Klaus Ernst als feister König

Im Internet kursiert schon das Bild eines feisten Königs mit dem Gesicht von Klaus Ernst, der mit goldberingten Fingern auf einen armen Obdachlosen zeigt. Im Vorfeld der Fraktionsklausur war aus der Partei heraus gar eine "Briefaktion" gegen Ernst und sein Eckpunktepapier gestartet worden.

Adressaten: die Bundestagsabgeordneten der Linken. Forderung: den Ernst-Vorschlägen nicht zustimmen. Auf Betreiben von Katja Kipping wurde die Beratung des Papiers am Montag von der Tagesordnung gestrichen.

Ernst sieht sich jetzt in der seltenen Lage, sich von der Führerin der kommunistischen Plattform, Sahra Wagenknecht, verteidigen lassen zu müssen. Ernst sei weiterhin dafür, Hartz IV abzuschaffen. Sein Eckpunktepapier, das sie unterstütze, sei deshalb "ein erster Schritt, aber kein langfristiges Konzept", sagte Wagenknecht sueddeutsche.de.

Offen ist jetzt, wann die Linkspartei entscheiden will, welche Art der Grundsicherung sie sich vorstellt. Gut möglich, dass es damit vor der Bundestagswahl nichts wird. Ein Konzept, das dem Eckpunktepapier von Klaus Ernst auch nur entgegenkommt, könnte schließlich parteischädigenden, weil erfolgmindernden Charakter haben.

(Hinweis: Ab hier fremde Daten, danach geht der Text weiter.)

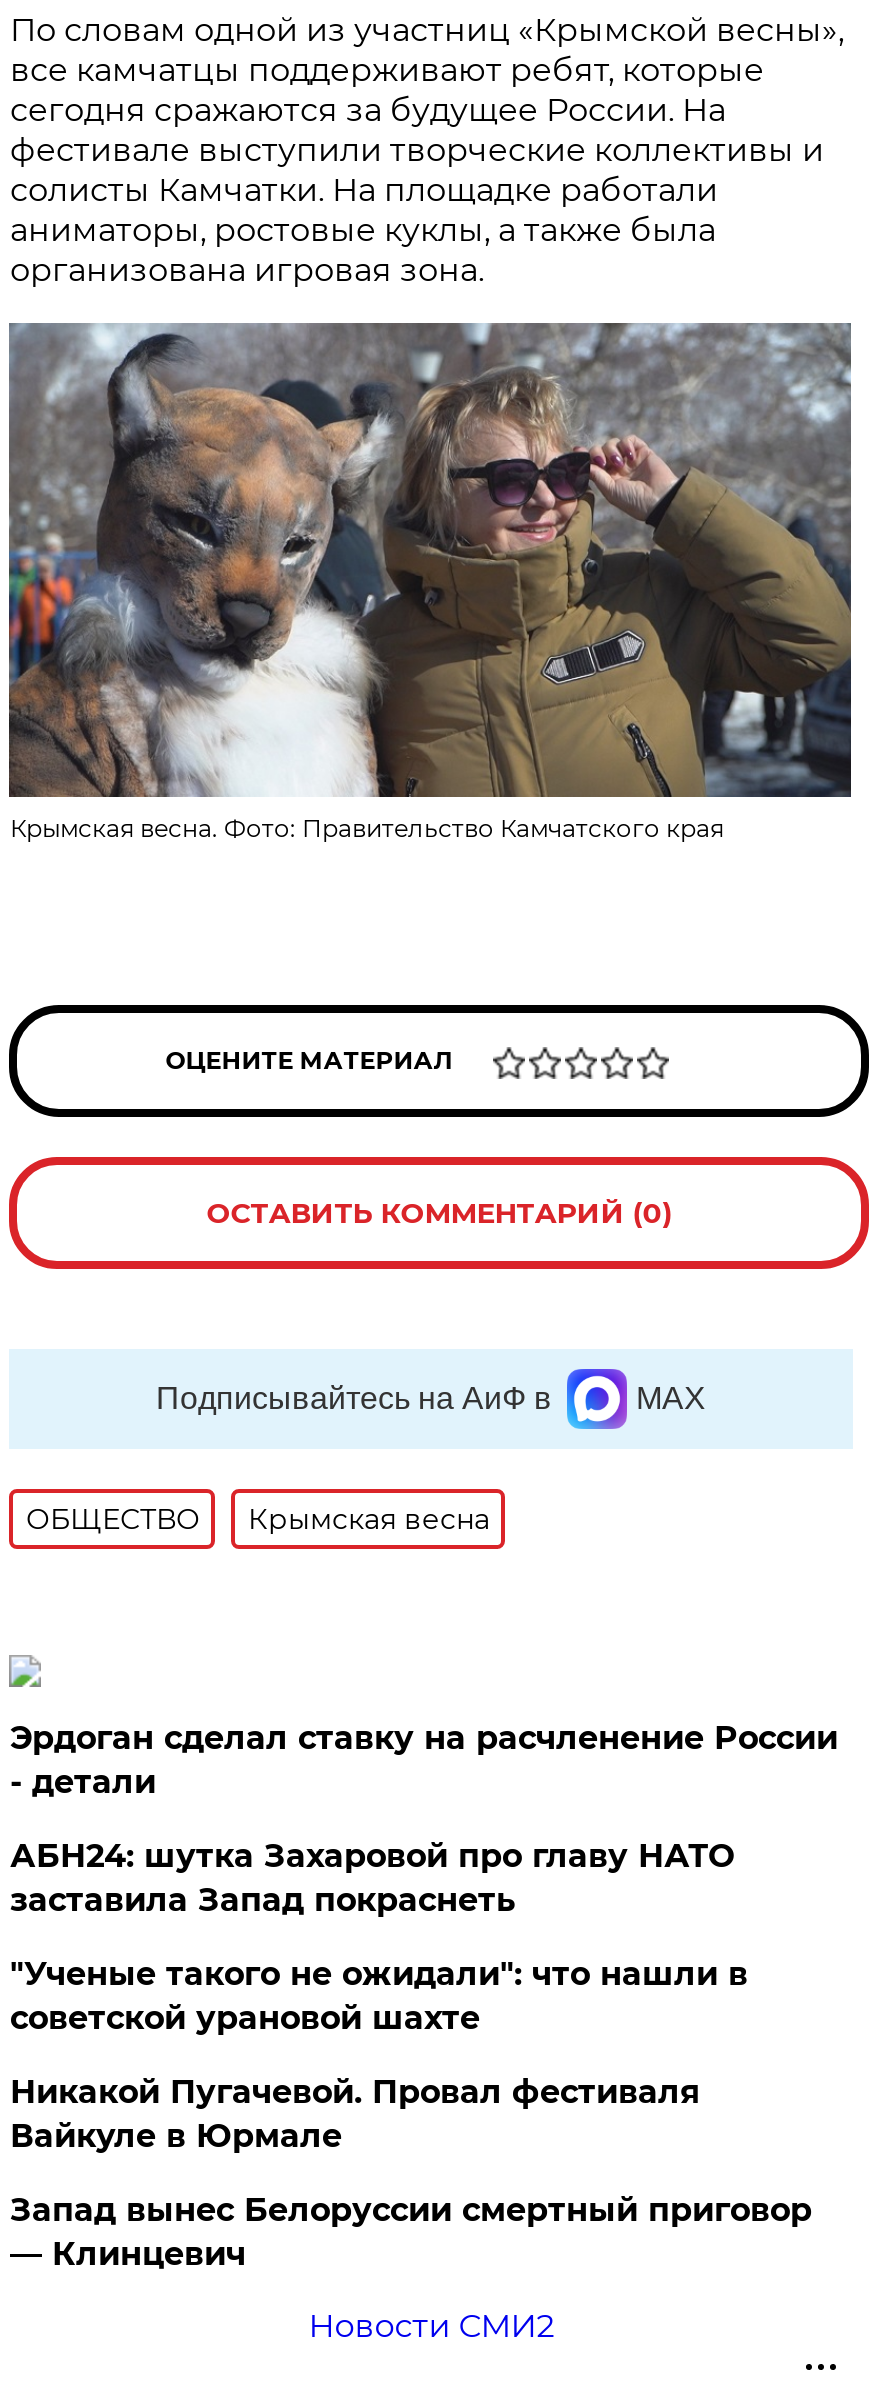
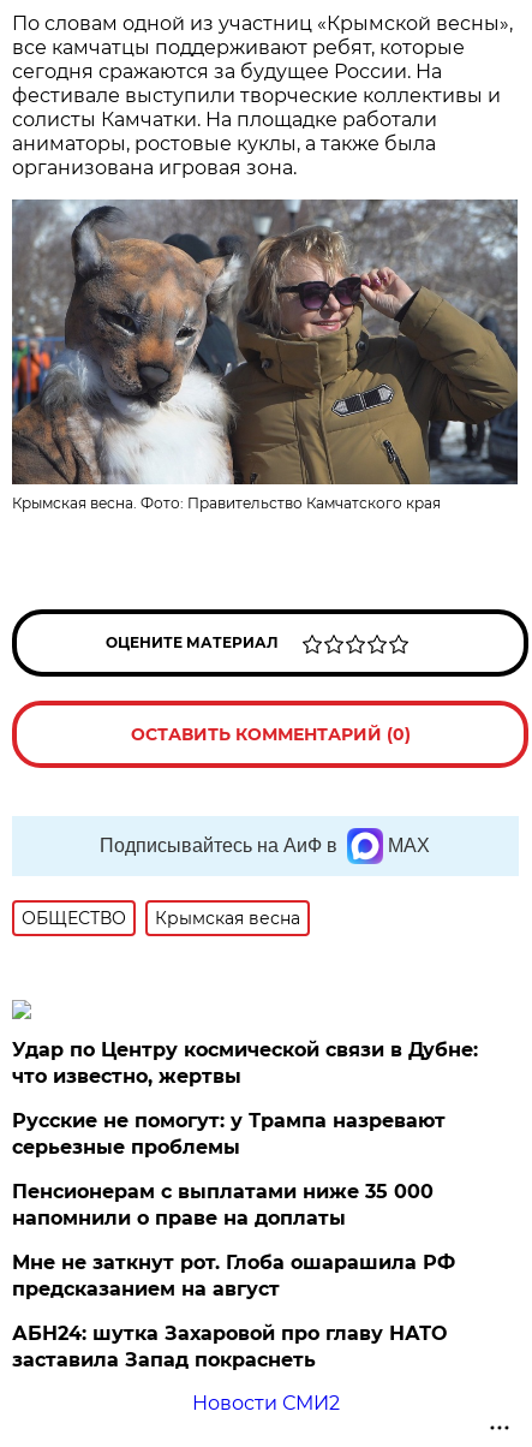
[10,1719,838,1801] Эрдоган сделал ставку на расчленение России | - детали -> [12,1038,478,1300] Удар по Центру космической связи в Дубне: | что известно, жертвы | Русские не помогут: у Трампа назревают | серьезные проблемы | Пенсионерам с выплатами ниже 35 000 | напомнили о праве на доплаты | Мне не заткнут рот. Глоба ошарашила РФ | предсказанием на август
moved [10,1837,734,1919] -> [12,1322,447,1371]: АБН24: шутка Захаровой про главу НАТО | заставила Запад покраснеть
[10,1955,812,2273] "Ученые такого не ожидали": что нашли в | советской урановой шахте | Никакой Пугачевой. Провал фестиваля | Вайкуле в Юрмале | Запад вынес Белоруссии смертный приговор | — Клинцевич -> none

Hinzu kommt die hessische Erfahrung, dass die Linke einiges mit sich machen lässt, wenn sie dafür an den Fleischtöpfen der Macht mitschlabbern darf. In den Tolerierungsverhandlungen für eine rot-grüne Minderheitenregierung hat die knallharte Oppositionspartei plötzlich handzahme Regierungstauglichkeit beweisen wollen.

Zum Fanal wurde der Beschluss, statt mit einen Mindestlohn von 8,71 Euro auch mit einem von 7,50 Euro leben zu können. Das aber ist schon fast ein sozialdemokratischer Wert.